For nearly a century, scientists have tooled around with the idea of taking mammalian embryonic development outside the uterus, in order to better understand how our cells come together and swiftly shape themselves into organisms. For much of that time, though, delving into the earliest stages of that development has been a black box; later stages can more easily be simulated, as they were in 2017, when a group used a bag-like device to incubate lambs to delivery in Philadelphia.
Two years later, that same team announced they could keep preterm fetal lambs alive in an artificial womb. Following their delivery, the premature mammals looked just as healthy as their on-time counterparts. “In the world of artificial placenta technology,” said one of the study authors at the time, “we have effectively broken the 4-minute mile.”
Those lambs were vastly more developed than the newly observed mice. The germinal stages of all mammalian life are difficult to observe in-utero, so biologists and geneticists previously pieced together an idea of what goes on by combining observations, such as looking at amphibian’s external eggs and comparing them with images of dissected mouse embryos. The recent work changes that.
[referenced id=”1059876″ url=”https://gizmodo.com.au/2017/08/australian-researchers-have-used-an-artificial-womb-to-incubate-a-lamb-for-the-second-time/” thumb=”https://gizmodo.com.au/wp-content/uploads/2017/08/19/nx3ydsqs8v8jk12htluf-300×169.png” title=”Australian Researchers Have Used An Artificial Womb To Incubate A Lamb For The Second Time” excerpt=”It may look like a glorified Ziplock bag, but the artificial womb could one day save the lives of the thousands of babies born prematurely every year.”]
The initial mouse embryos consisted of just a few hundred cells and were placed on laboratory dishes mimicking the uterine wall. After a couple of days, the team moved the embryos into beakers filled with a nutrient solution and regulated the oxygen and carbon dioxide amounts and pressure of the embryos’ new environment. After about six days, the embryo’s growth was unsustainable, and they were destroyed before they came to term.
There are a couple of hurdles Hanna hopes will be taken on next: The embryos needed a blood supply, and they still had to be fertilised and initially grown in a rodent uterus. In future experiments, Hanna hopes to somehow incorporate artificial blood and to synthesise embryos from stem cells to avoid the need for a biological uterus altogether.

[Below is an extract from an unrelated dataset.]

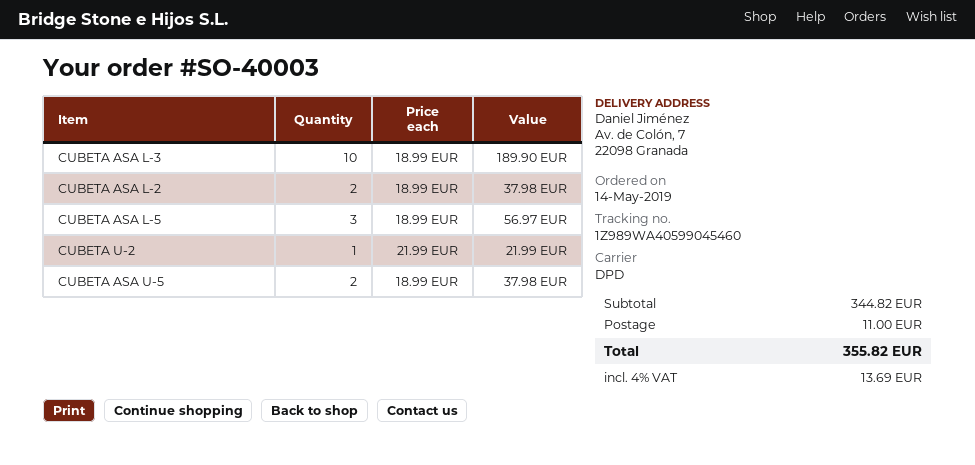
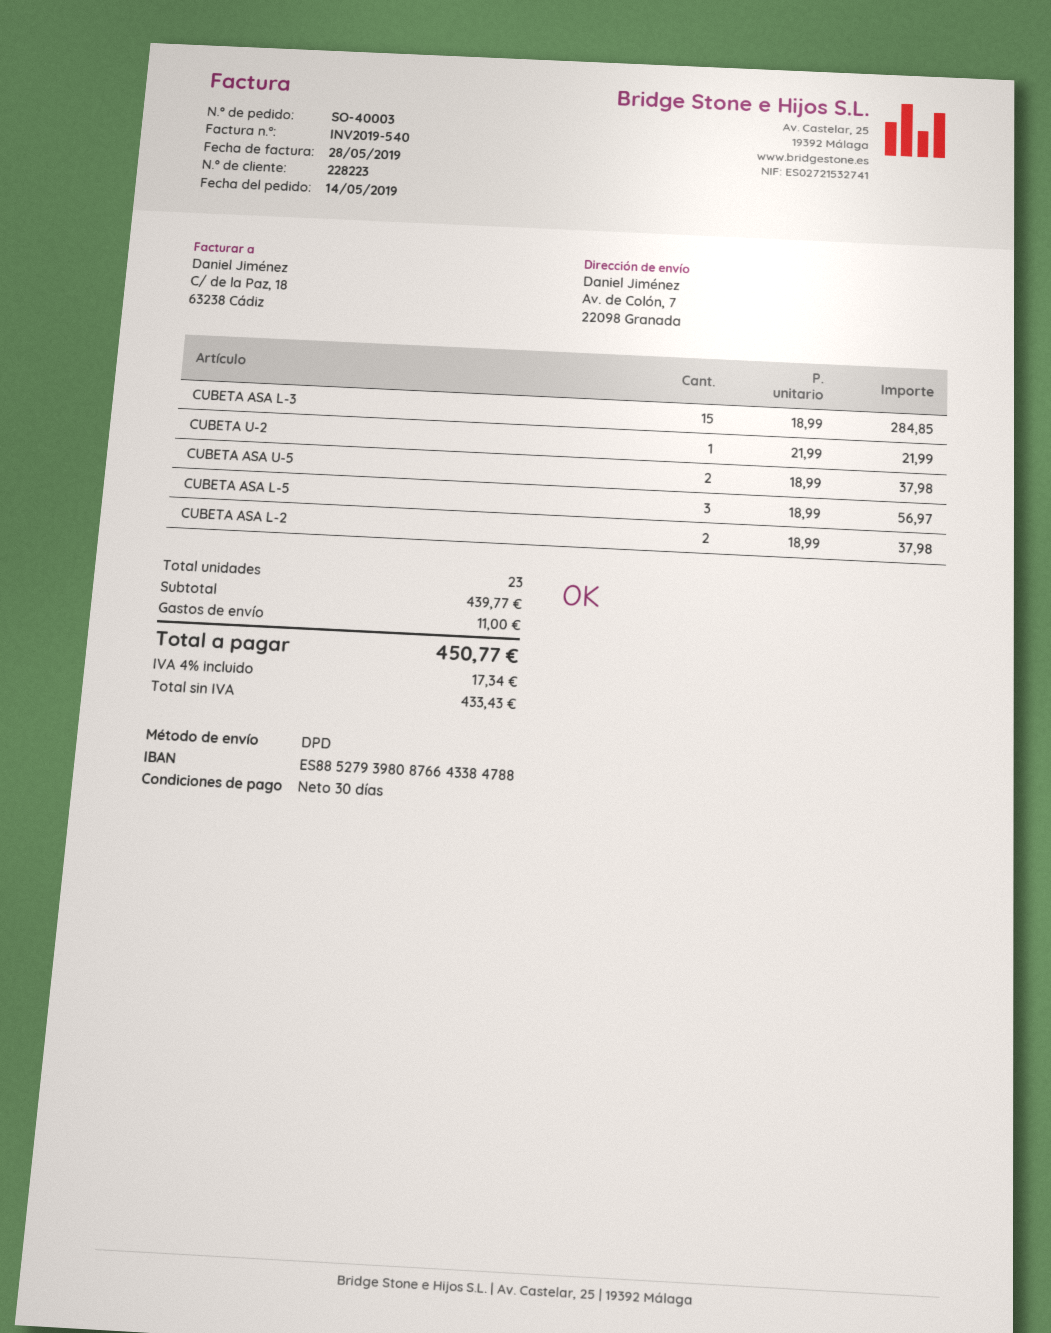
CUBETA ASA L-3: 10 x 18.99 = 189.90 -> 15 x 18.99 = 284.85
subtotal: 344.82 -> 439.77
tax: 4% = 13.69 -> 4% = 17.34
total: 355.82 -> 450.77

The new research was published in conjunction with another paper in Nature today; that work describes an early human embryo model generated from skin cells. The research team was able to reprogram human skin cells into structures similar to blastocysts, the embryonic stage that occurs about five days after an egg’s fertilisation. The synthetic structures, called iBlastoids (as if through some bizarro collaboration between Apple and Pokémon), have significant implications for understanding infertility, the conditions that cause miscarriages, and other aspects of early human development.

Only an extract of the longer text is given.